● **Task description**: Copy the data exactly from the line that contains "[121,255,590,269] [31,277,254,289] following" through the line that contains "[52,316,70,326] bot -> (274, 280) none", keeping both end lines and leaving out everything else.
━━━ Data section
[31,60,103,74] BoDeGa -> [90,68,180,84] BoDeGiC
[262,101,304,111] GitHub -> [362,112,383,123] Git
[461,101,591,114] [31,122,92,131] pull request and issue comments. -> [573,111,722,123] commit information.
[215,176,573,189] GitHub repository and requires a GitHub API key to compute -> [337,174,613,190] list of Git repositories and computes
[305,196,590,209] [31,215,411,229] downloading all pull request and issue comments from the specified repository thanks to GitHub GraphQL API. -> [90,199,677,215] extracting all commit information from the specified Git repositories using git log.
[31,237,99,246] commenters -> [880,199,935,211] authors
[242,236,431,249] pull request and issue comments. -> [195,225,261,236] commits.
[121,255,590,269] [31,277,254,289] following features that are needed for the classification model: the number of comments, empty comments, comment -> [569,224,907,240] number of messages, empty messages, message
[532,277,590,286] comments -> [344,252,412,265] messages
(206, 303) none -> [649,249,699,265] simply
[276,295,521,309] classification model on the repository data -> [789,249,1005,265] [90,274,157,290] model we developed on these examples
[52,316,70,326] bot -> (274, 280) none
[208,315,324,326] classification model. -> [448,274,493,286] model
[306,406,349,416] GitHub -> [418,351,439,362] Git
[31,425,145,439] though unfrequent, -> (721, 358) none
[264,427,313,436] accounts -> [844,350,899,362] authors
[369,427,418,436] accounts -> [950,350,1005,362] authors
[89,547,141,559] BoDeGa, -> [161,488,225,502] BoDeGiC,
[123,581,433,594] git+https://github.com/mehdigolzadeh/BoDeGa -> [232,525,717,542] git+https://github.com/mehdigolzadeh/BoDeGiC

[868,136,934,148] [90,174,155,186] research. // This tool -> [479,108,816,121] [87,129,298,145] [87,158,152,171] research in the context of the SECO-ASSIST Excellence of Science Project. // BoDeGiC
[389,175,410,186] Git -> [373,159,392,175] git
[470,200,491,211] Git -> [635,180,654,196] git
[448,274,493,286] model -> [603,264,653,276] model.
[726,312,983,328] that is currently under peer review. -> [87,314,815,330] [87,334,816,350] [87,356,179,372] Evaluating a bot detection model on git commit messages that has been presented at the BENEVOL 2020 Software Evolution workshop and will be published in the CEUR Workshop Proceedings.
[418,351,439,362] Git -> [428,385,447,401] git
━━━━━━
● **Solution to the exercise**:
[121,255,590,269] [31,277,254,289] following features that are needed for the classification model: the number of comments, empty comments, comment -> [569,224,907,240] number of messages, empty messages, message
[532,277,590,286] comments -> [344,252,412,265] messages
(206, 303) none -> [649,249,699,265] simply
[276,295,521,309] classification model on the repository data -> [789,249,1005,265] [90,274,157,290] model we developed on these examples
[52,316,70,326] bot -> (274, 280) none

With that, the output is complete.